What is required: Repetition must be exact and must stop with the line bearing "[483,1078,809,1096] <pizzaAmount>2개</pizzaAmount> ->". It begins at the first line of the records and includes no pictures.

[Opening Recorded data section]

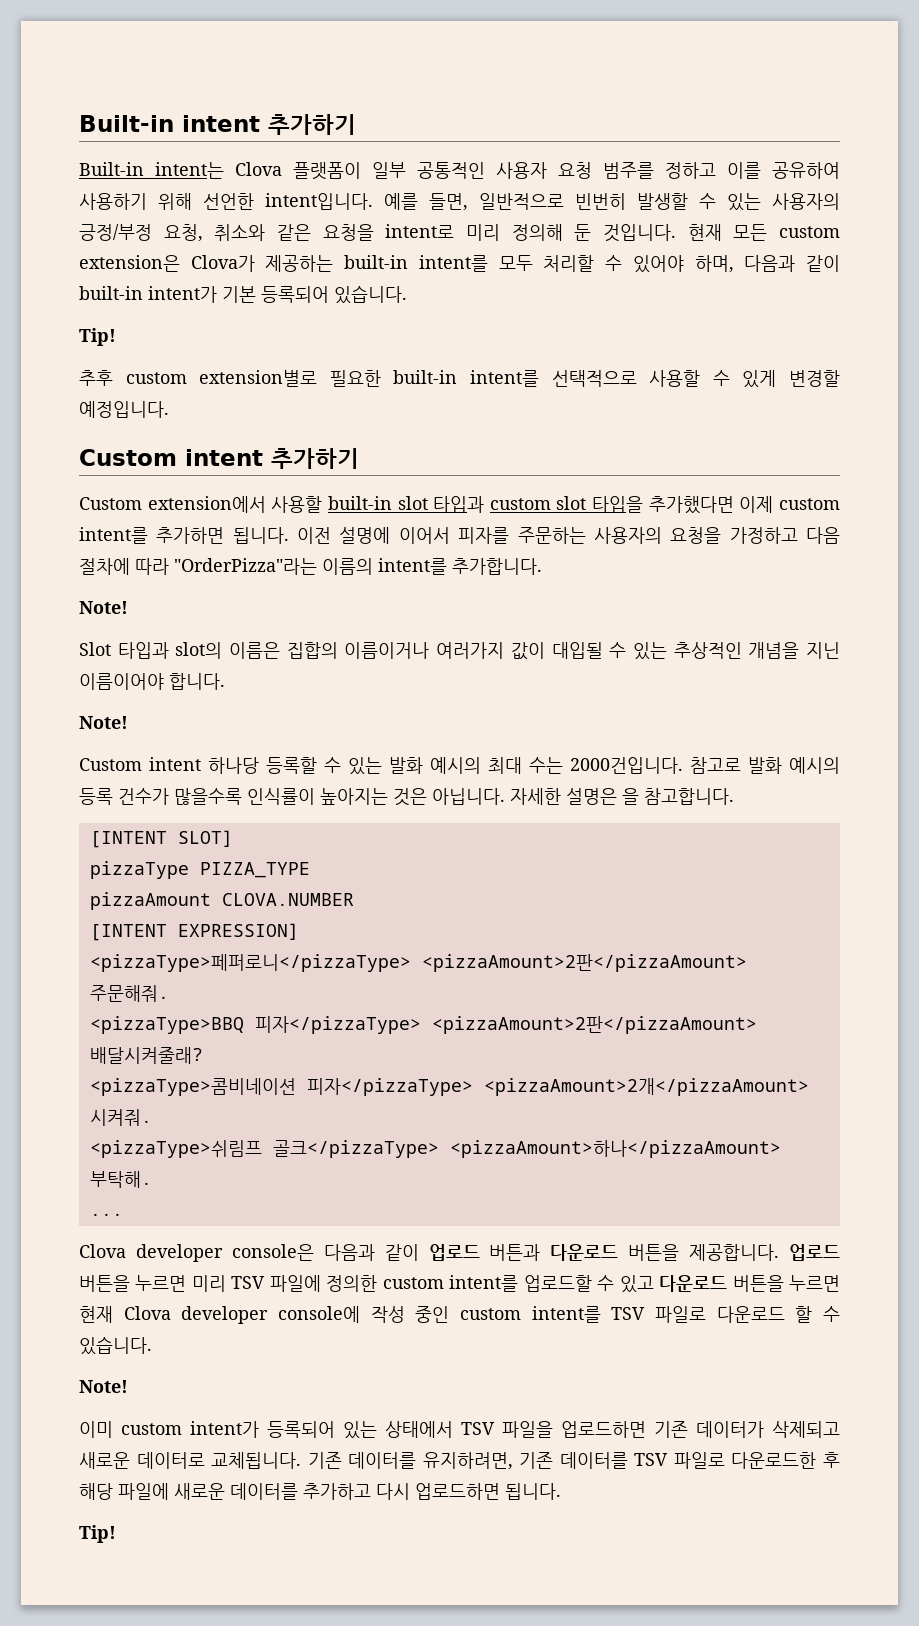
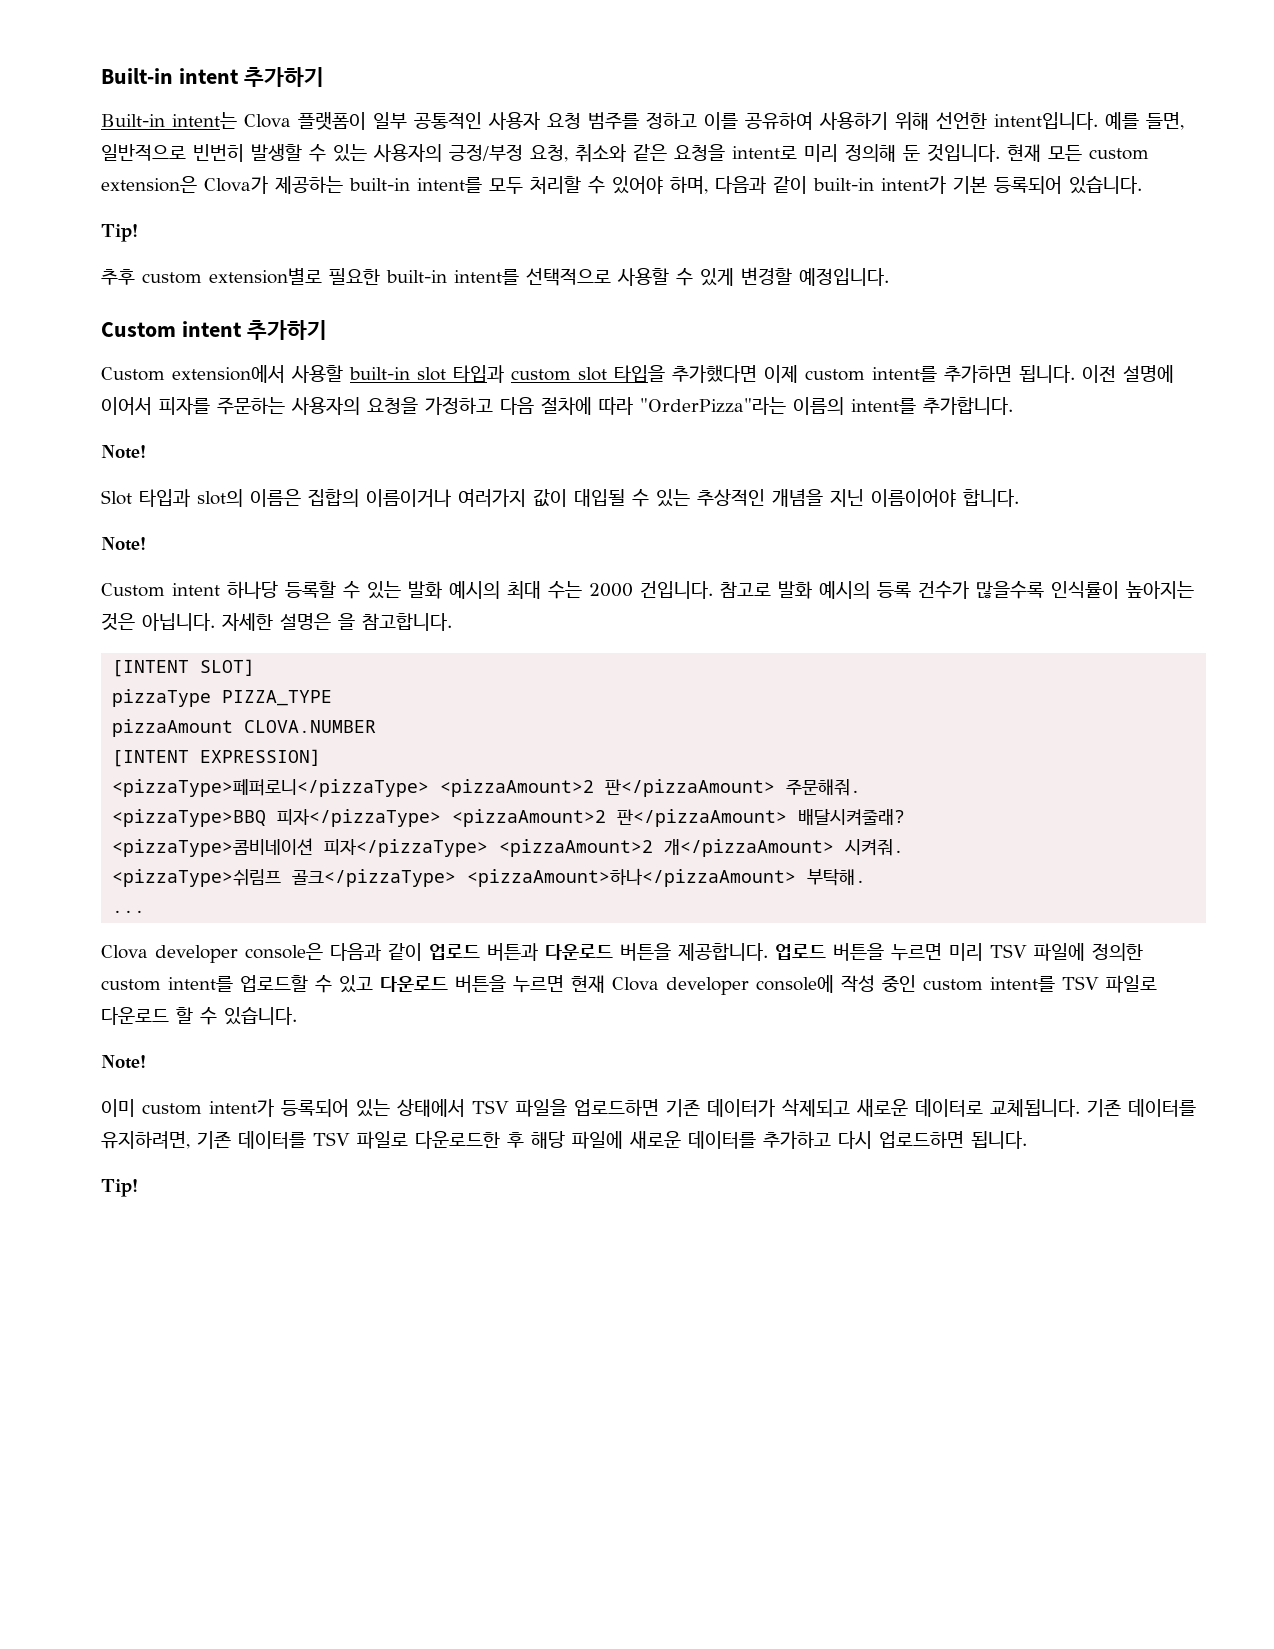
[570,757,683,774] 2000건입니다. -> [589,581,713,599] 2000 건입니다.
[421,954,747,972] <pizzaAmount>2판</pizzaAmount> -> [440,779,776,797] <pizzaAmount>2 판</pizzaAmount>
[431,1016,757,1034] <pizzaAmount>2판</pizzaAmount> -> [452,809,788,827] <pizzaAmount>2 판</pizzaAmount>
[483,1078,809,1096] <pizzaAmount>2개</pizzaAmount> -> [499,839,835,857] <pizzaAmount>2 개</pizzaAmount>

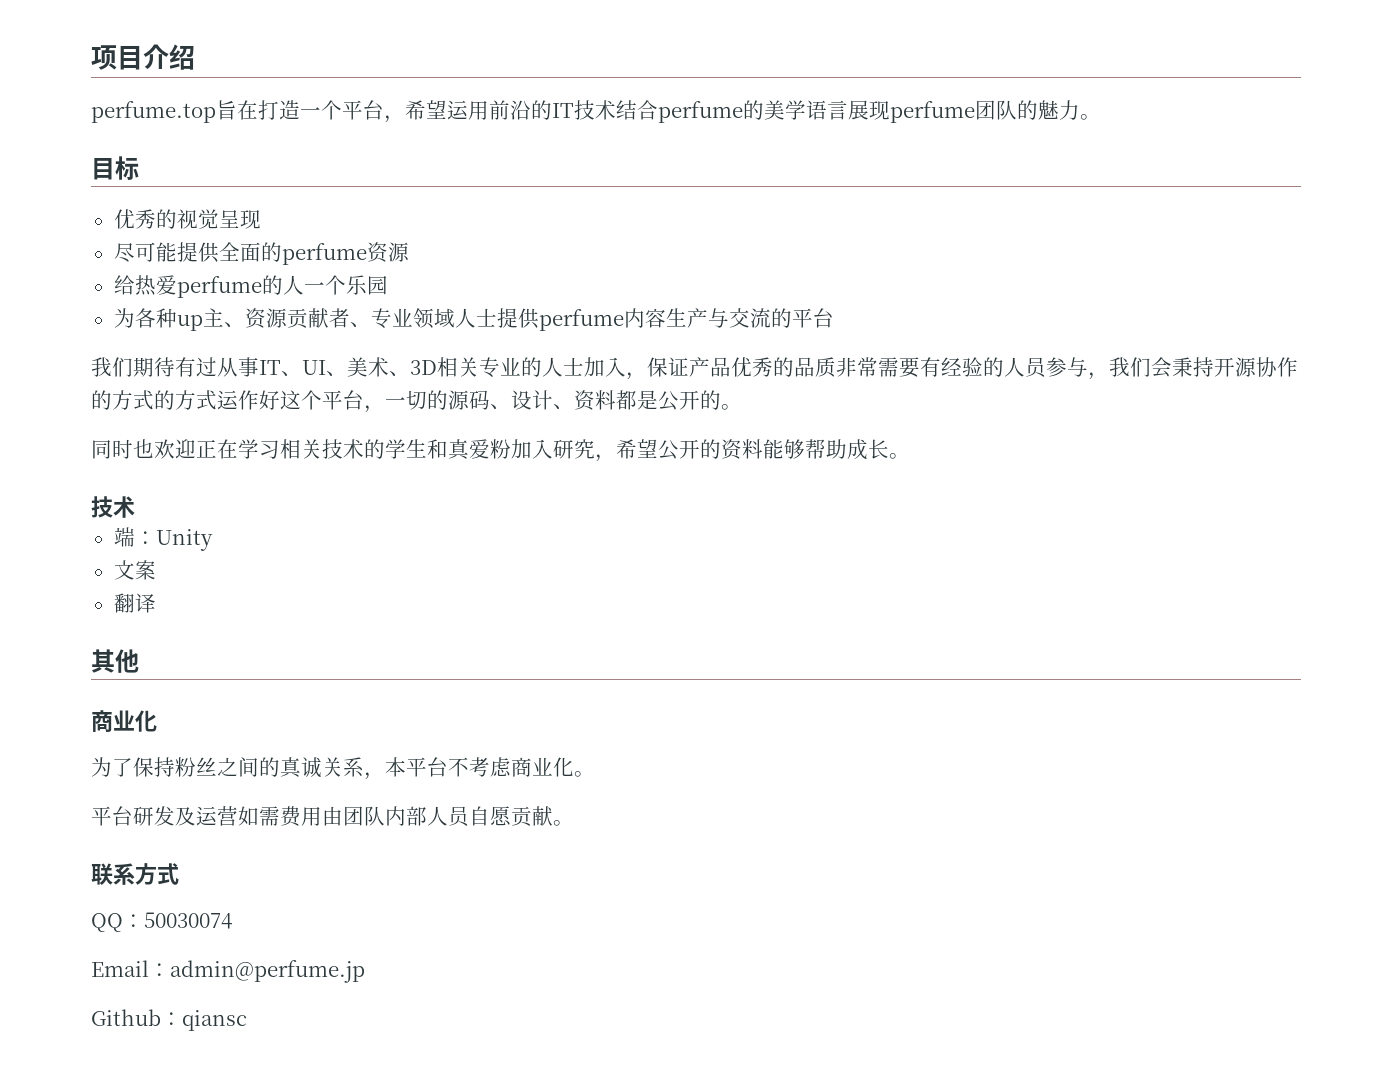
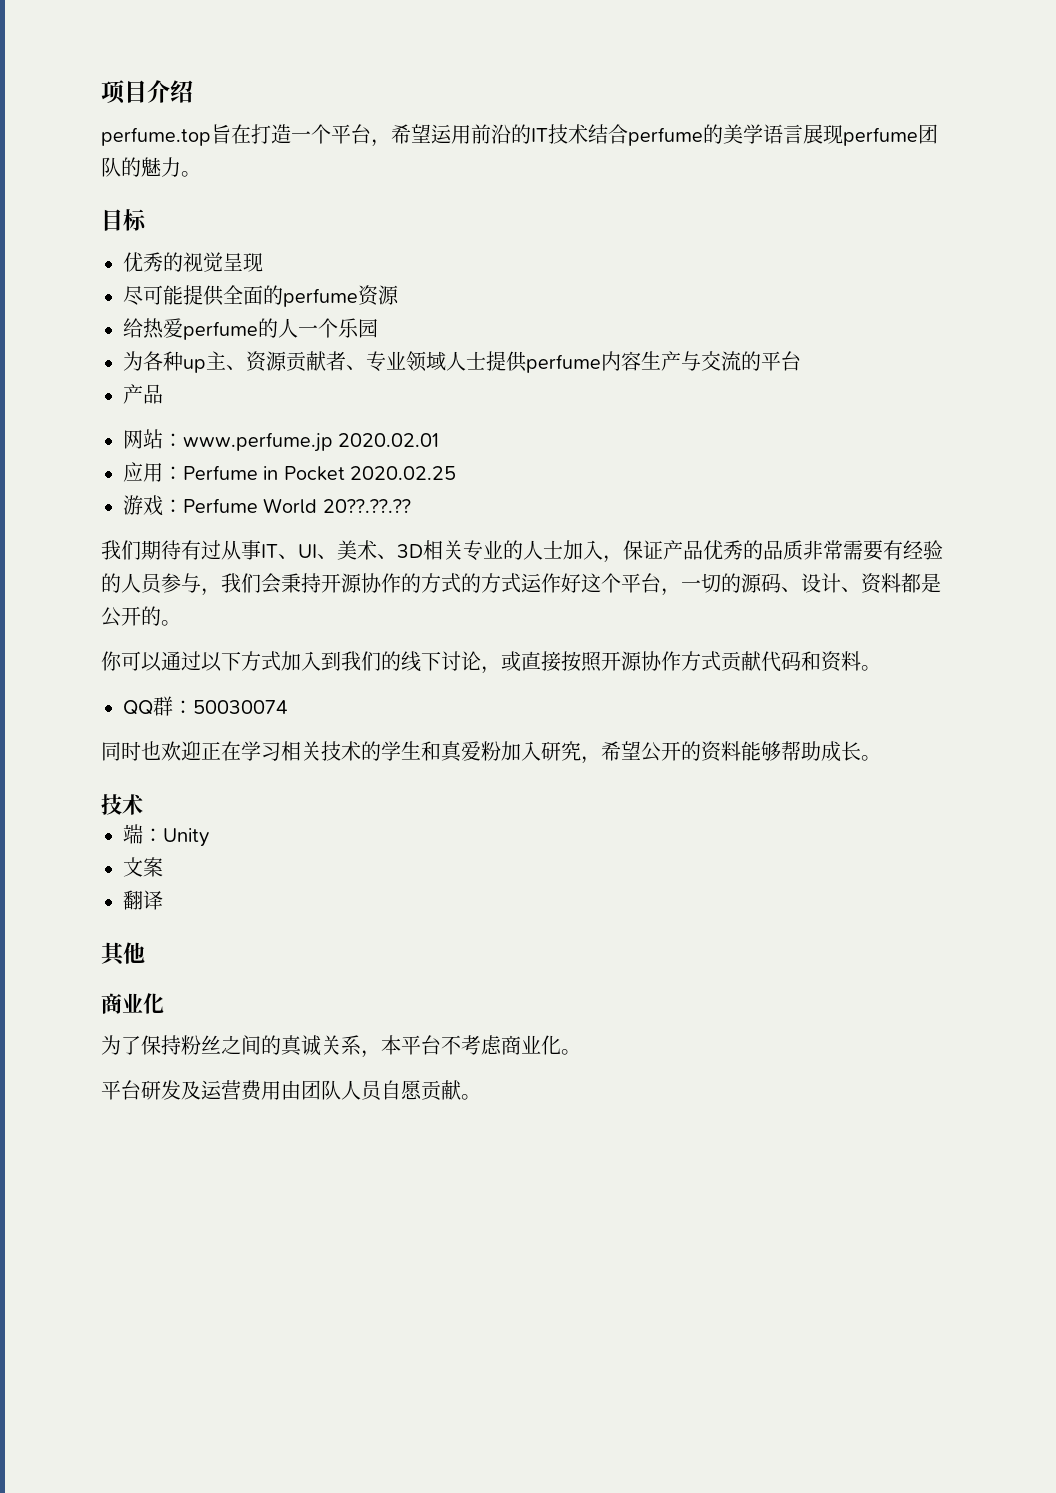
(834, 318) none -> [123,384,163,404] [123,429,440,452] [123,462,457,482] [123,495,411,516] // 产品 // 网站：www.perfume.jp 2020.02.01 // 应用：Perfume in Pocket 2020.02.25 // 游戏：Perfume World 20??.??.??
(742, 407) none -> [101,651,881,674] [123,696,288,716] // 你可以通过以下方式加入到我们的线下讨论，或直接按照开源协作方式贡献代码和资料。 // QQ群：50030074
[238,806,280,826] 如需 -> (241, 1090) none
[385,806,427,826] 内部 -> (341, 1090) none
[91,863,179,885] [91,912,232,932] [91,960,365,983] [91,1009,247,1031] // 联系方式 // QQ：50030074 // Email：admin@perfume.jp // Github：qiansc -> (481, 1097) none

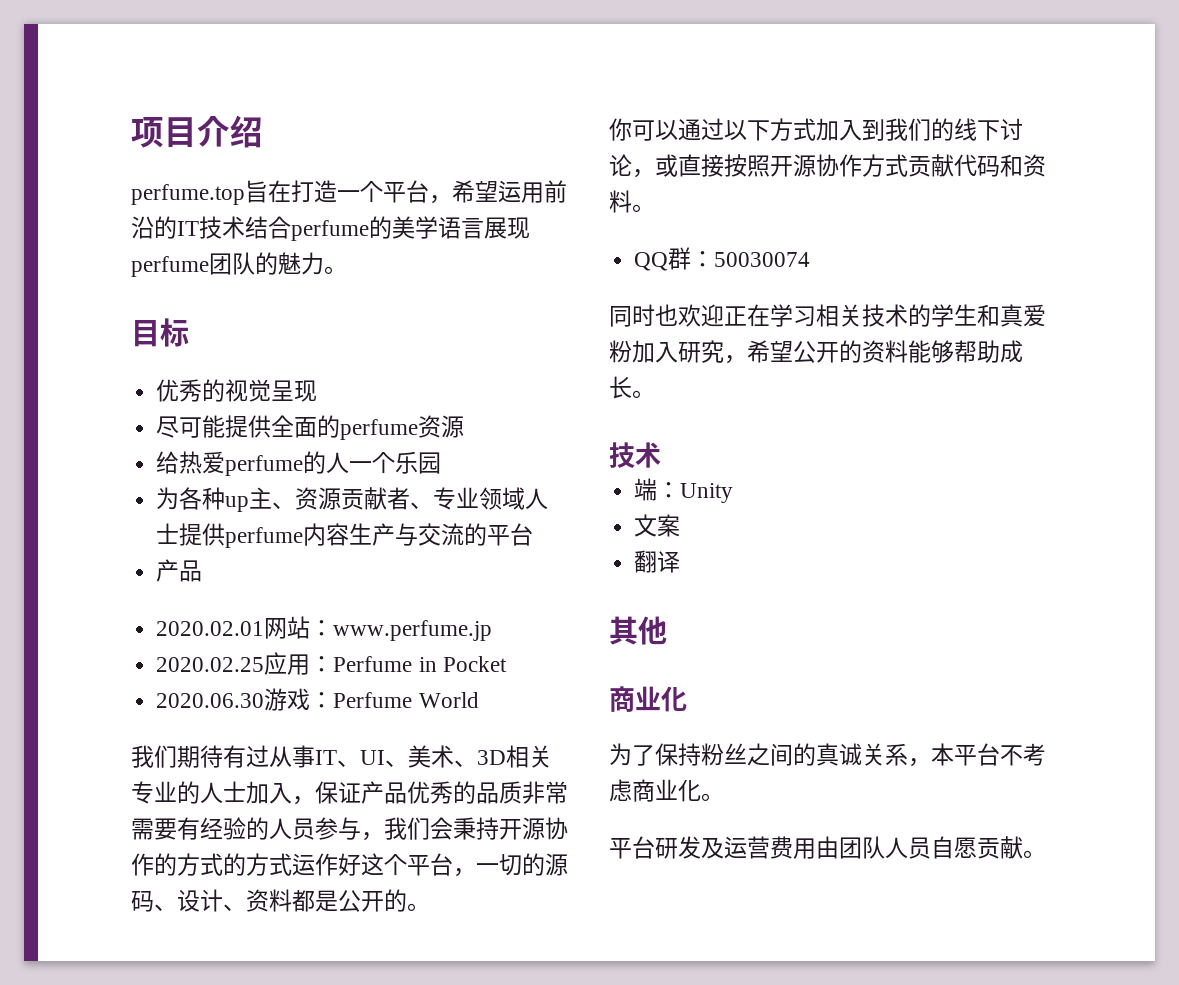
(163, 394) none -> [156,621,265,636] 2020.02.01
[338,433,440,447] 2020.02.01 // -> [156,657,265,672] // 2020.02.25
[350,466,457,480] 2020.02.25 // -> [156,693,265,708] // 2020.06.30
[322,499,411,513] 20??.??.?? -> (479, 700) none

[Closing Recorded data section]

Task result:
[570,757,683,774] 2000건입니다. -> [589,581,713,599] 2000 건입니다.
[421,954,747,972] <pizzaAmount>2판</pizzaAmount> -> [440,779,776,797] <pizzaAmount>2 판</pizzaAmount>
[431,1016,757,1034] <pizzaAmount>2판</pizzaAmount> -> [452,809,788,827] <pizzaAmount>2 판</pizzaAmount>
[483,1078,809,1096] <pizzaAmount>2개</pizzaAmount> -> [499,839,835,857] <pizzaAmount>2 개</pizzaAmount>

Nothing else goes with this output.